Estimado, o no:
Hay una escena de la maravillosa película “El pequeño Tate” que siempre me ha fascinado. La profesora escribe en la pizarra varios números y formula una pregunta a la clase: ¿cuántos de estos números son divisibles entre dos? Ningún niño responde nada. El manual de profesor idiota dicta en estos casos que se tiene que dirigir la cuestión a un niño en concreto. ¿Fred? Sé que me puedes decir cuántos de estos números son divisibles entre dos. Fred Tate, el protagonista superdotado, alza la mirada y se limita a responder: todos. Lejos de ser superdotado, y en aras a defender la cultura que siento propia y que has atacado, déjame que te regale un momento de epifanía lingüística: todas las lenguas son regionales. Todas. Todas las lenguas se hablan en una o varias regiones de este planeta. No hay una sola lengua que conozcan los 7,53 miles de millones de terrícolas y no hay un solo terrícola que hable las aproximadamente 6000 lenguas que existen en la actualidad. La universalidad de las lenguas es un mito fundacional de aquellas que tienen un mayor número de hablantes pero, en realidad, todas las lenguas poseen su comunidad lingüística y todas las lenguas se utilizan en determinadas regiones. Eso sí, lo único que es universal es la ignorancia.

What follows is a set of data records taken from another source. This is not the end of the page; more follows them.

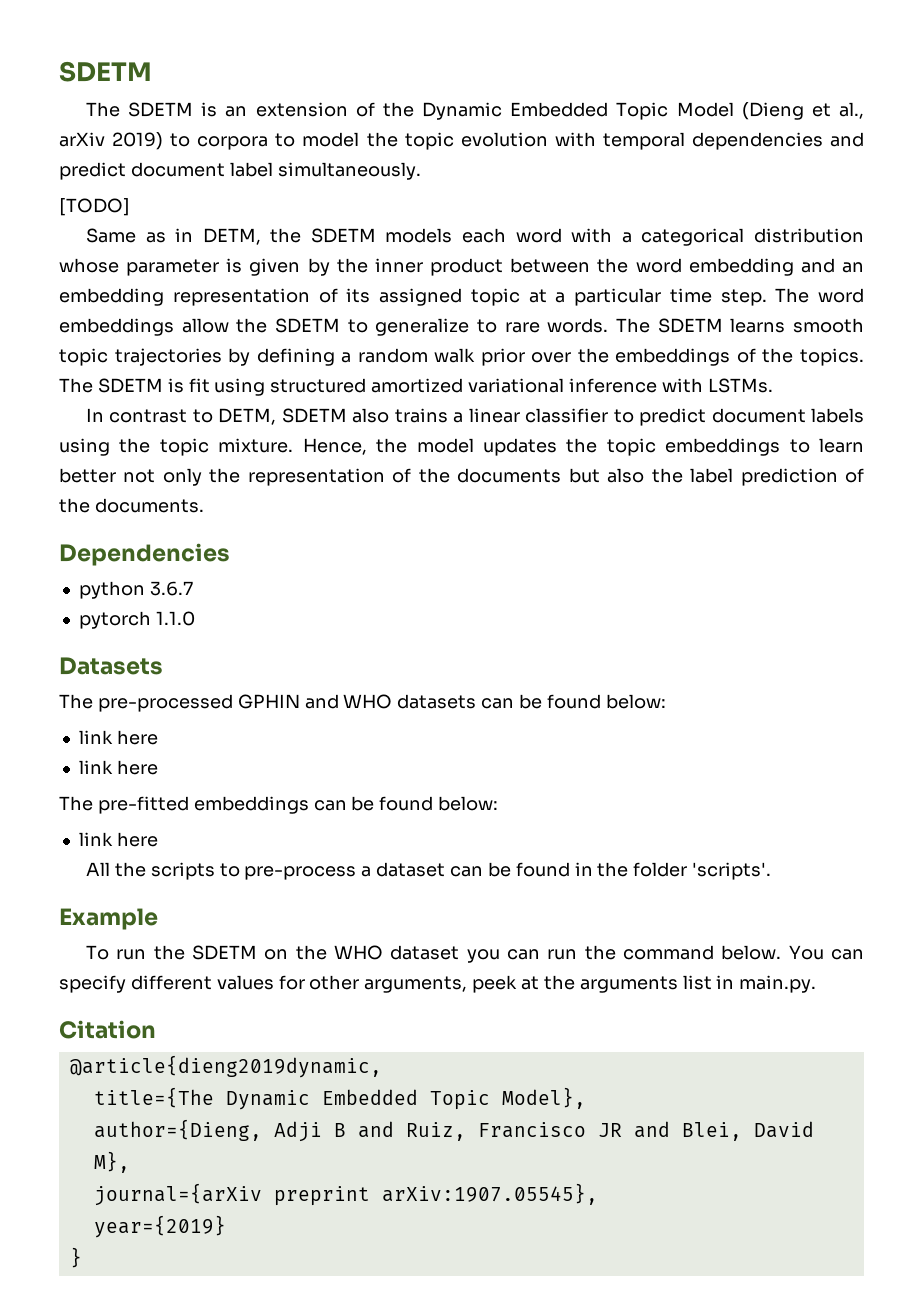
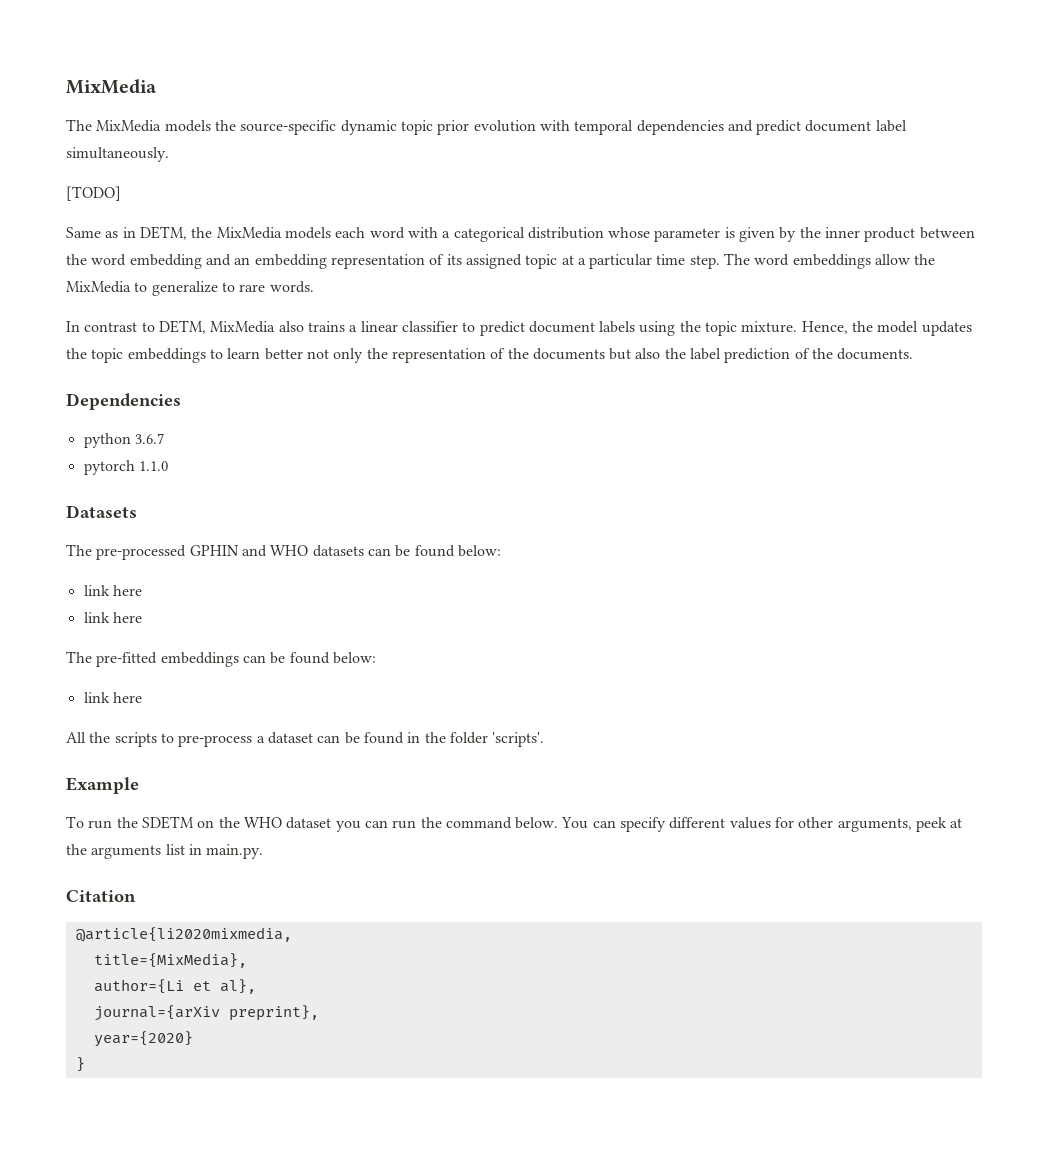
[59,61,152,82] [85,102,865,120] [59,132,454,150] SDETM // The SDETM is an extension of the Dynamic Embedded Topic Model (Dieng et al., arXiv 2019) to corpora to model the topic -> [66,79,157,94] [66,119,470,135] MixMedia // The MixMedia models the source-specific dynamic topic prior
[310,228,376,243] SDETM -> [216,227,282,239] MixMedia
[275,318,341,333] SDETM -> [66,281,131,293] MixMedia
[616,318,864,333] [59,348,865,366] [59,378,773,396] The SDETM learns smooth topic trajectories by defining a random walk prior over the embeddings of the topics. The SDETM is fit using structured amortized variational inference with LSTMs. -> (314, 287) none
[281,408,347,423] SDETM -> [210,321,276,333] MixMedia
[69,1055,382,1078] [93,1087,586,1110] [93,1119,814,1142] [93,1151,130,1173] [93,1183,598,1206] [93,1215,226,1238] @article{dieng2019dynamic, // title={The Dynamic Embedded Topic Model}, // author={Dieng, Adji B and Ruiz, Francisco JR and Blei, David M}, // journal={arXiv preprint arXiv:1907.05545}, // year={2019} -> [75,927,292,942] [93,953,247,968] [93,979,256,994] [93,1005,319,1021] [93,1031,193,1047] @article{li2020mixmedia, // title={MixMedia}, // author={Li et al}, // journal={arXiv preprint}, // year={2020}

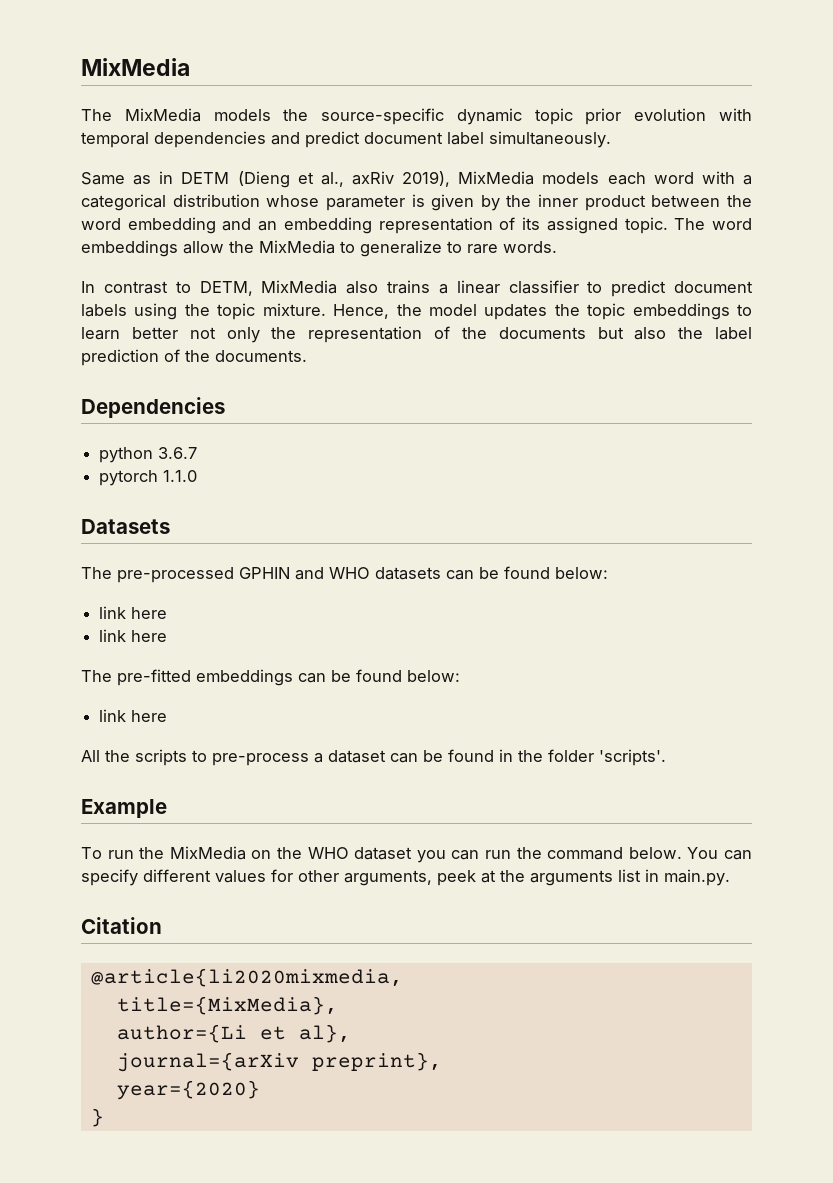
[66,186,121,201] // [TODO] -> (611, 139) none
[139,226,213,240] DETM, the -> [181,171,451,188] DETM (Dieng et al., axRiv 2019),
[525,254,720,269] topic at a particular time step. -> [624,217,668,234] topic.
[141,816,194,829] SDETM -> [169,846,246,860] MixMedia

Los seres humanos somos como cebollas. Y no lo digo sólo porque tengamos la maligna capacidad de hacer llorar a otras personas. Mi afirmación se refiere, sobre todo, a que nuestra estructura cultural está formada por capas. Nuestra identidad, por ejemplo, se adhiere a la piel en forma de capas. Quizás nos sentimos de un país, pero también de una zona, de una ciudad, de un barrio… Nos podemos sentir también formar parte de naciones sin Estado o podemos sentirnos rechazados por el Estado al que pertenecemos por nacimiento, pero no por adscripción sentimental. Nuestros intereses culturales se superponen como capas en nuestra visión del mundo. Y las lenguas que hablamos se sitúan unas encima de las otras en función del uso diario que les damos. El problema se da cuando en el espacio público surgen personas que pretenden que su capa lingüística superior, o su ideología política, o su género, o su orientación sexual, o su origen, o sus sentimientos de pertenencia, aplasten literalmente a las capas lingüísticas, políticas, de género, de orientación sexual, de origen o de sentimientos de pertenencia de otras personas. A eso se le llama supremacismo, fascismo, machismo, xenofobia, homofobia o intolerancia. Y cuando alguien cree tener ese derecho, hay que recordarle dos cosas: que las capas en las personas son únicas, irrepetibles y no negociables, y que todos los números son divisibles entre dos. Otra cosa es que el resultado sea un número entero o la realidad resulte sencilla de entender. Por cierto, si haces una encuesta con una pregunta dirigida, asegúrate de que la vas a ganar. Es como preguntarle a tu amante después del coito si cree que eres el mejor amante del mundo. Resulta, cuanto menos, arriesgado. Especialmente en ese caso, cuando la lengua resulta más útil que nunca y no suele generar conflictos. Y si es bífida, mejor.